Like ... take a simple pasta dinner. I prefer to get the pasta from the excellent array of bulk bins at Integral Yoga on West 13th street, but often "splurge" on the boxed kind, removing the tiny plastic window before recycling the box. Then, you'd like some cheese on that? Parmesan options at our three nearest grocery stores are no good: either a shrink-wrapped block (out) or a square plastic tub of pre-grated cheese (out). So we head 30 blocks south to Zabar's, where it's the same disappointing story, but we discover delicious Italian Pavia as a substitute. We carry home our victorious slice of cheese wrapped in paper, but have to use it quickly, because without plastic wrap, it dries out almost overnight. Lesson: use the pre-summer small box of saran wrap sparingly and wisely, enforcing a wipe-it-off, dry-it and re-use-it rule.
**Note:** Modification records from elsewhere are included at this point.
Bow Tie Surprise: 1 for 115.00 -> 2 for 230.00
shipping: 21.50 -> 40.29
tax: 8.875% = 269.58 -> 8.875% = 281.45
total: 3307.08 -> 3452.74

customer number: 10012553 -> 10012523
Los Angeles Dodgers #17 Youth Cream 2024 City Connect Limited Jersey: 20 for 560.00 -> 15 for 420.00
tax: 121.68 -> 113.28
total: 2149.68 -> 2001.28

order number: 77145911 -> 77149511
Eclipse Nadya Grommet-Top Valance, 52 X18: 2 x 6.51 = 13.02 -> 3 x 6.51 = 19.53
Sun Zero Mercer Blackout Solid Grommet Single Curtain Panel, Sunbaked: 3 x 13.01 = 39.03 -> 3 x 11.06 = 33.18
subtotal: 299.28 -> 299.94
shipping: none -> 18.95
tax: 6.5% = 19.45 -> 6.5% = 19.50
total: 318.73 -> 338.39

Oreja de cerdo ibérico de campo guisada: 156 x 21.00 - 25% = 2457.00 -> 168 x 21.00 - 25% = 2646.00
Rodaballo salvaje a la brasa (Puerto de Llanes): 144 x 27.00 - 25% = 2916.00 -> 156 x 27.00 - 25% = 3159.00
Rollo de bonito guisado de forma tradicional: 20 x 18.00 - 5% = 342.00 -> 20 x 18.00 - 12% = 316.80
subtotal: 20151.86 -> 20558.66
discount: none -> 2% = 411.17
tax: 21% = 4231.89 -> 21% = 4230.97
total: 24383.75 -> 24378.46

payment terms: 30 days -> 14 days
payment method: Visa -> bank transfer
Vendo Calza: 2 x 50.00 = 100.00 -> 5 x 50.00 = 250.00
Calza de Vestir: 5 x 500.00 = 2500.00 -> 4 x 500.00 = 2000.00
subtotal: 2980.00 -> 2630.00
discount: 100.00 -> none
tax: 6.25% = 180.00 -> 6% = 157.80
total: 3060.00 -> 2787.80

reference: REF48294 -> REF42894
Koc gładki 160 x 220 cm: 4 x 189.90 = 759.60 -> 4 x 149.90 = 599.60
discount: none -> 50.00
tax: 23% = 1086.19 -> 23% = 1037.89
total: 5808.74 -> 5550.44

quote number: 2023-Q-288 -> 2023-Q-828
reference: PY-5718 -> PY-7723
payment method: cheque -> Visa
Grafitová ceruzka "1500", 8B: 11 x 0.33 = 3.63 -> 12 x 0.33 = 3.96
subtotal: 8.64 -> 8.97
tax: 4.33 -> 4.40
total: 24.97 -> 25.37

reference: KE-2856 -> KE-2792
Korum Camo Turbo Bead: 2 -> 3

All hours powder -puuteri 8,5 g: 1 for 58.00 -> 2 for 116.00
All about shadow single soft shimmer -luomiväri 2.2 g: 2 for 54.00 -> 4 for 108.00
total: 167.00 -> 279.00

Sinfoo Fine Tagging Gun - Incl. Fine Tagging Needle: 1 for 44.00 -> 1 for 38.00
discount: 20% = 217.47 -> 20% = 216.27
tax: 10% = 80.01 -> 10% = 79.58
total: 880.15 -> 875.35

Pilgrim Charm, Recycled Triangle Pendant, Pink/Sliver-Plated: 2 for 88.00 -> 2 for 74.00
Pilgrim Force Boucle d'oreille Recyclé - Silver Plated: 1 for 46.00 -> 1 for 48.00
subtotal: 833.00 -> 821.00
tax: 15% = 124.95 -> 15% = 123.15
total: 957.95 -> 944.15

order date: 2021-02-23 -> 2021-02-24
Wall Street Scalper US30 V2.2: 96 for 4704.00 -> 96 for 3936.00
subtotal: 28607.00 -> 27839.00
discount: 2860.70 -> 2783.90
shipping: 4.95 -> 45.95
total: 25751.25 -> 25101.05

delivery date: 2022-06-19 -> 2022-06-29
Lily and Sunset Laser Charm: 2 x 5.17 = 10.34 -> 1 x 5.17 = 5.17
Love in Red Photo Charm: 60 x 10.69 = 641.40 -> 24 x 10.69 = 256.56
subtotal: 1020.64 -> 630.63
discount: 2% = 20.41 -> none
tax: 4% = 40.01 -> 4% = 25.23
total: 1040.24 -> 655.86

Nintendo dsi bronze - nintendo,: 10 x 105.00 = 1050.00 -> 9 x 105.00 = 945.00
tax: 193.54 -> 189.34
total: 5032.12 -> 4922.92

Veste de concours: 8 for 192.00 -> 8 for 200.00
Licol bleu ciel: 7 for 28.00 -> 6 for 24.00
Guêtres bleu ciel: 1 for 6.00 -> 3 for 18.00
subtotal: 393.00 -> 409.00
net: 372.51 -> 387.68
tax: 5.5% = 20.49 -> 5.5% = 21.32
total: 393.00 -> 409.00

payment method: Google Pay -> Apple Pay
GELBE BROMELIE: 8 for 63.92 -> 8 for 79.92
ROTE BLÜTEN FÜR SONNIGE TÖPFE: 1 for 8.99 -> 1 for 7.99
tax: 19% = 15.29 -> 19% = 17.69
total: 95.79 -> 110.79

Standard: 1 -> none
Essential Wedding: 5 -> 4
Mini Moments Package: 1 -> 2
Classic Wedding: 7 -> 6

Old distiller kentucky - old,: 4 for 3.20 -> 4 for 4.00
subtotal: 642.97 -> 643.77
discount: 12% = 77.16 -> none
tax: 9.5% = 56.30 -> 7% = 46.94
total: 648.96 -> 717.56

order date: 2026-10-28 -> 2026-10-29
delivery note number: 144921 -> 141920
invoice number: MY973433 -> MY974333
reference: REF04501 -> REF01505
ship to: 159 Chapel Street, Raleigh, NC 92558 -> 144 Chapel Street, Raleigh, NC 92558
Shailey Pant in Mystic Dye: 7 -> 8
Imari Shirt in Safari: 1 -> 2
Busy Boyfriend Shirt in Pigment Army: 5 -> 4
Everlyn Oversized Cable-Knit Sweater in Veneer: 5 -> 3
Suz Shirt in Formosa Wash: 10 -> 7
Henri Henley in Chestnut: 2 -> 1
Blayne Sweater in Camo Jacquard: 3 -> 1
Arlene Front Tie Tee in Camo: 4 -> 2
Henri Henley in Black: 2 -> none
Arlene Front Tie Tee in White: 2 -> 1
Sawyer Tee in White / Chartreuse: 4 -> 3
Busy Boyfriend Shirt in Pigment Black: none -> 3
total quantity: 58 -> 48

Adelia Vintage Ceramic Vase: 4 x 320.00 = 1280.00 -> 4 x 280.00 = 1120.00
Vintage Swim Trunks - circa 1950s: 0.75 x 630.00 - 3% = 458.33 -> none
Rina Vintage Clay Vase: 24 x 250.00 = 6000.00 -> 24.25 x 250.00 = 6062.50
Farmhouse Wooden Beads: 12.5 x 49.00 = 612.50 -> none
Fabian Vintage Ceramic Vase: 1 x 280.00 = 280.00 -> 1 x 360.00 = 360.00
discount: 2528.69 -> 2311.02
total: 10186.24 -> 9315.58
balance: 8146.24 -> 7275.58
What else. Thirsty? We have each drunk tons of plain water this summer, eschewing non-plastic-container drinks and being reluctant to constantly pour milk or orange juice (we have cut back on, but not eliminated, those square cartons -- which, I recently read, are the WORST offenders), so ... we have made alot of lemonade. A perfect alternative, but it ain't fast: squeezing 10 lemons and then making simple syrup to sweeten takes a solid 15 minutes; start doing that every other day or so, and suddenly Vitamin Water starts looking good!
Breakfast ... requires a fair amount of planning. We eat alot of fruit, and about once a week I bake a batch or two of muffins. We make alot of zucchini and banana bread (and sometimes, a weird loaf that combines the two). There is always yogurt (which we still make weekly, best thing ever) with fruit and granola and honey. When we run out of granola though, it's a 20-block trip to the health food store; honey, Sundays from the farmer's market. Eventually, the kids are going to crave some Reeses Puffs or Waffle Crisp, and, eventually, we parents will give in to the quick convenience of breakfast-in-a-box. Leggo my Eggos!
All in all, this has been a summer of planning and strategizing our meals from a new perspective, beyond just flavor. And when my grocery basket looks (ideally, not always!) like the one above, compared to the literally piles of plastic containers I see in the baskets around me, it's clear that the effort is worth it. Articles like today's Times editorial drive the point home: to avoid plastic garbage becoming an eighth continent, we have to develop new habits and new routines. Take up the challenge!